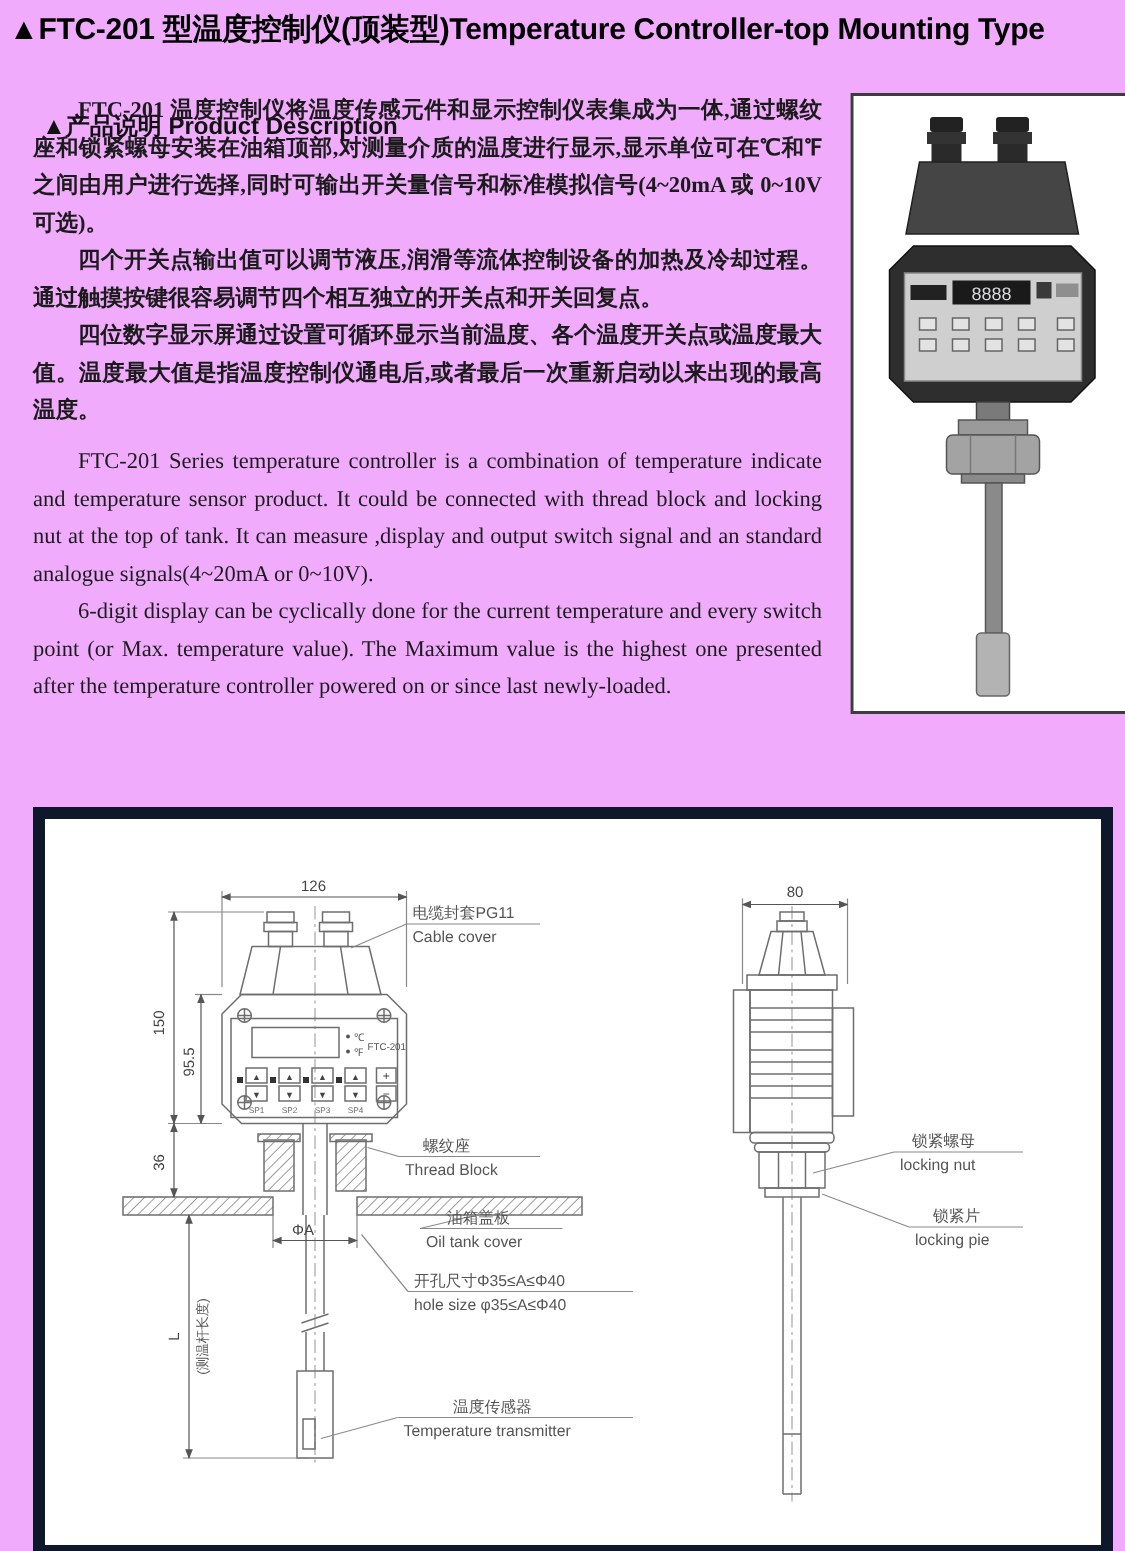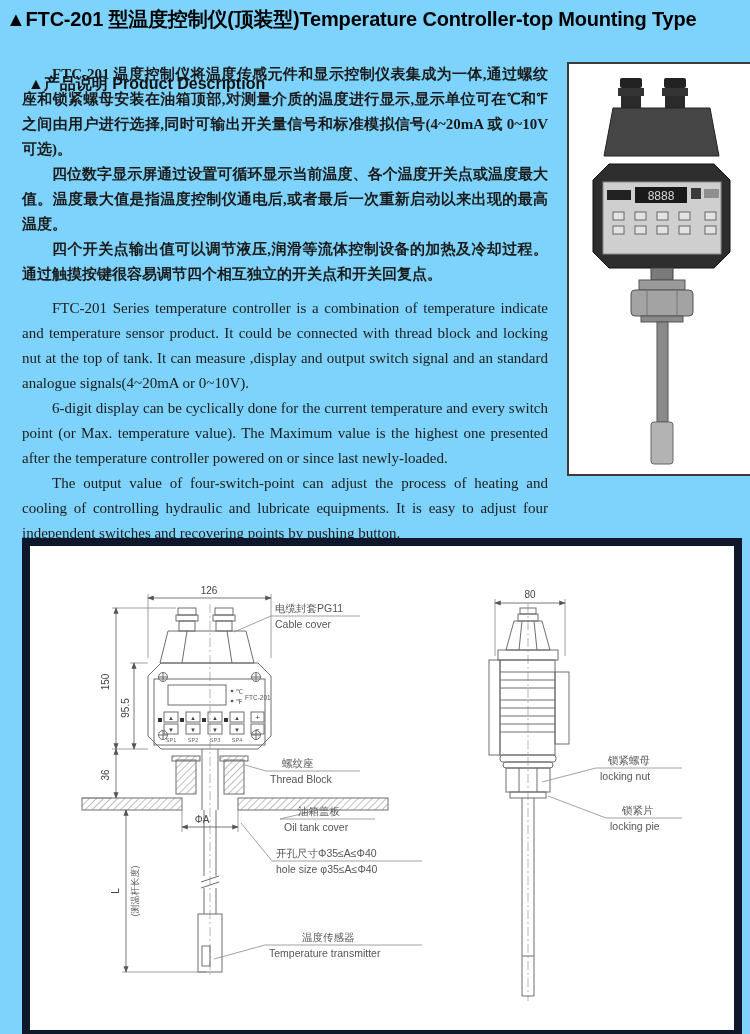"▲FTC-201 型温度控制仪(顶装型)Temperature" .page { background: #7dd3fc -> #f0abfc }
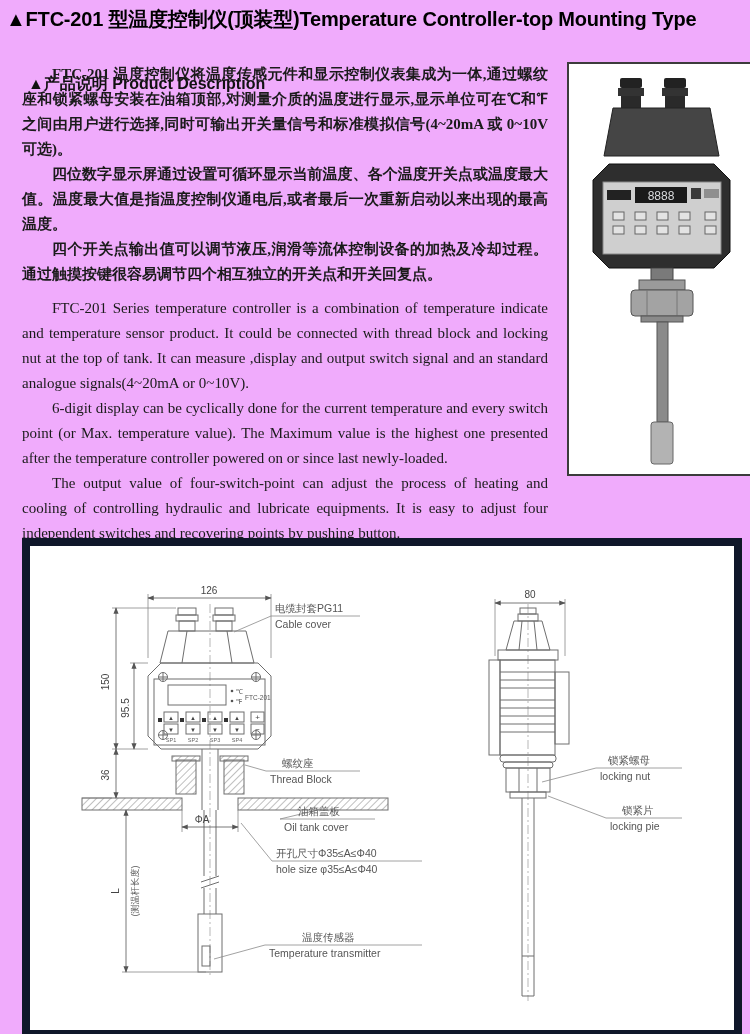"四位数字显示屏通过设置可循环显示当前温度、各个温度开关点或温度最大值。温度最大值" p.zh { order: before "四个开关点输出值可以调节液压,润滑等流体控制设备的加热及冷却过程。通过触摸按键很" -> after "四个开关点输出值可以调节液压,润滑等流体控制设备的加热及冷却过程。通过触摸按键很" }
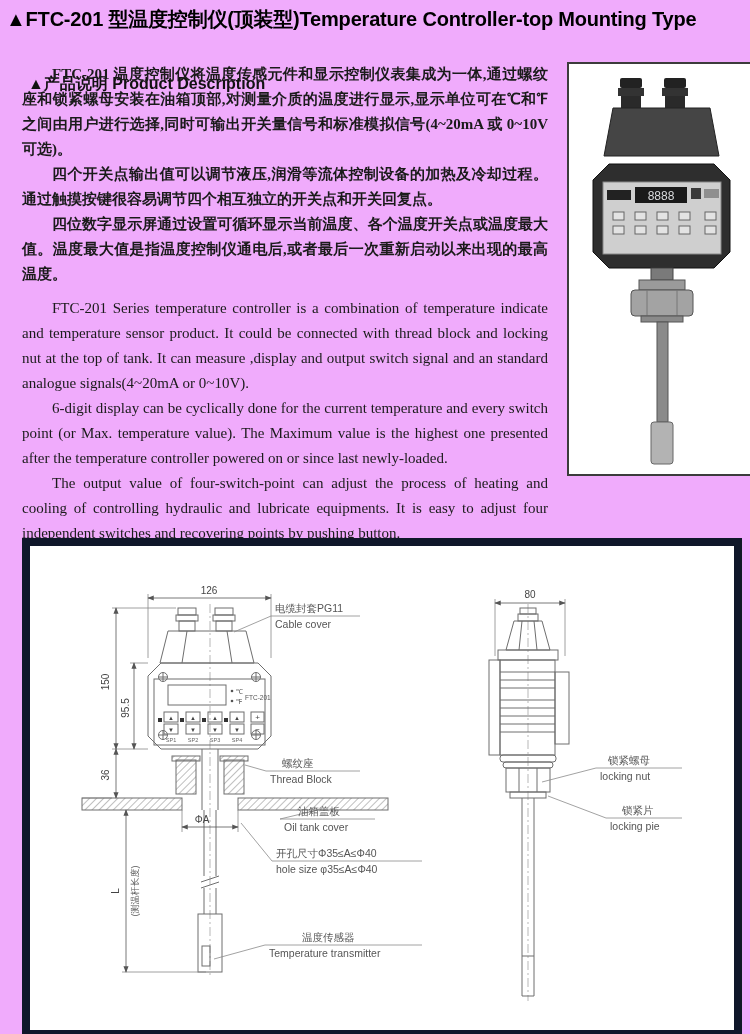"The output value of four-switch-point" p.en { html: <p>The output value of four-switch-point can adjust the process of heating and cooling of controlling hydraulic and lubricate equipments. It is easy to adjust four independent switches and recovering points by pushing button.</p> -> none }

+ + + + +

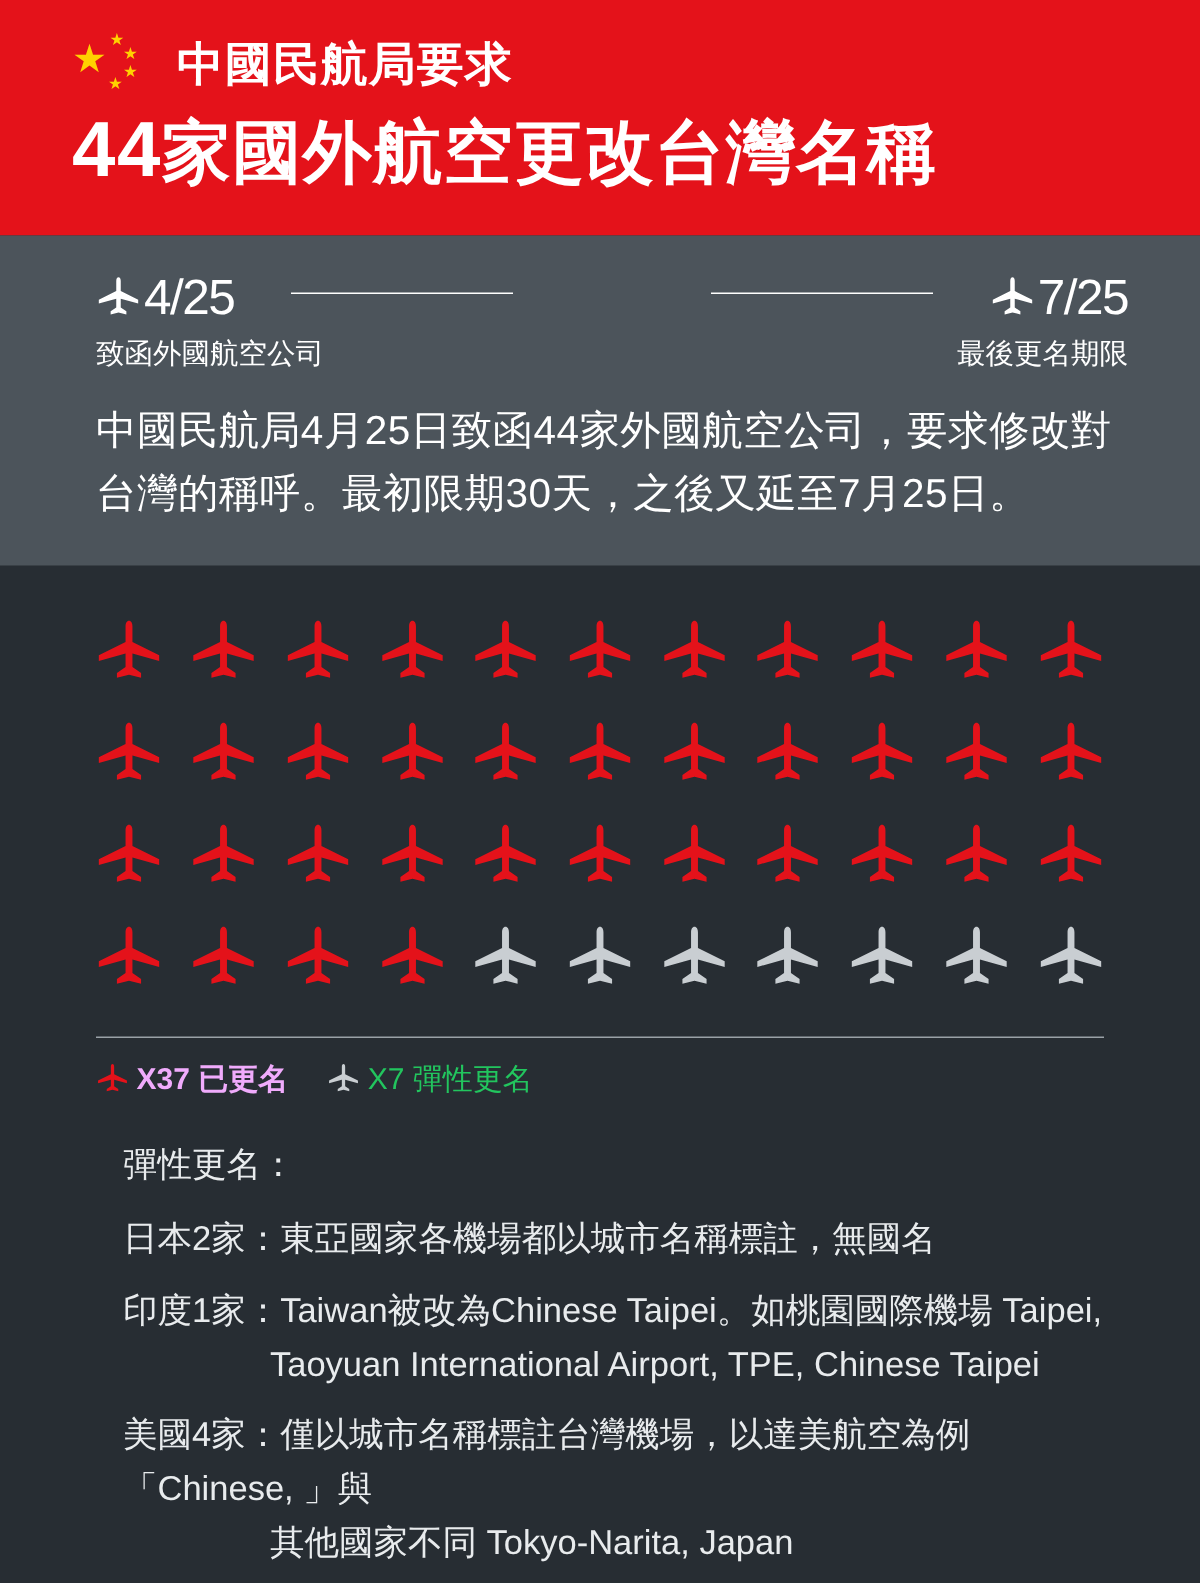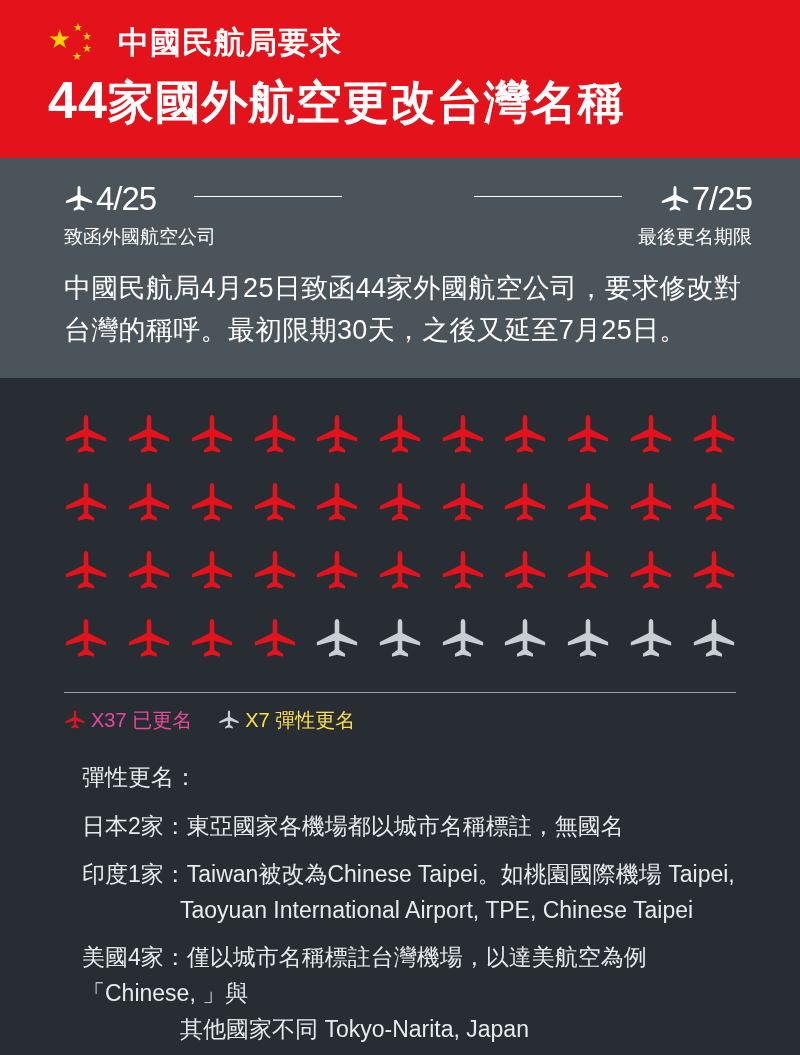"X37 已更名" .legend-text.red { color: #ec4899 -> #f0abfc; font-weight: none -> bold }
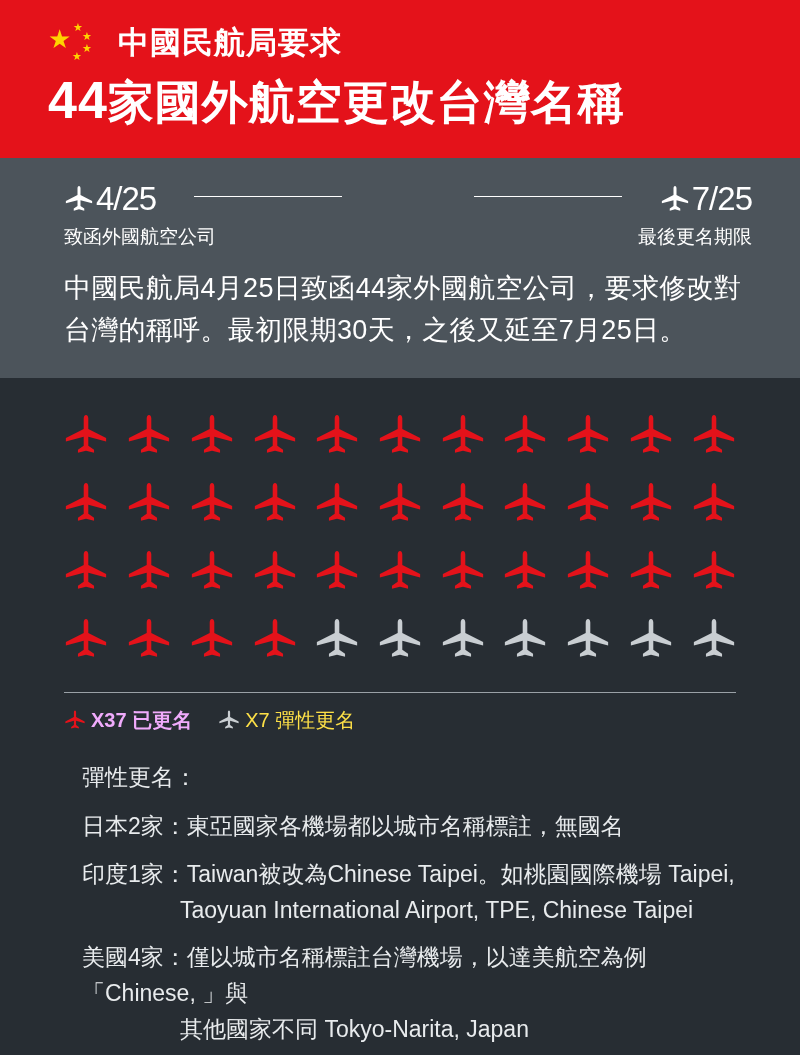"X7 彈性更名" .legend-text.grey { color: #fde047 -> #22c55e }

+ + + + +

Exercise requirements =>
Return word for word the lines of the listing above, starting at the line with "background: #7dd3fc ->" and ending at the line with "html: <p>The output", both included. Pictures do not belong in the copy.

Answer section =>
"▲FTC-201 型温度控制仪(顶装型)Temperature" .page { background: #7dd3fc -> #f0abfc }
"四位数字显示屏通过设置可循环显示当前温度、各个温度开关点或温度最大值。温度最大值" p.zh { order: before "四个开关点输出值可以调节液压,润滑等流体控制设备的加热及冷却过程。通过触摸按键很" -> after "四个开关点输出值可以调节液压,润滑等流体控制设备的加热及冷却过程。通过触摸按键很" }
"The output value of four-switch-point" p.en { html: <p>The output value of four-switch-point can adjust the process of heating and cooling of controlling hydraulic and lubricate equipments. It is easy to adjust four independent switches and recovering points by pushing button.</p> -> none }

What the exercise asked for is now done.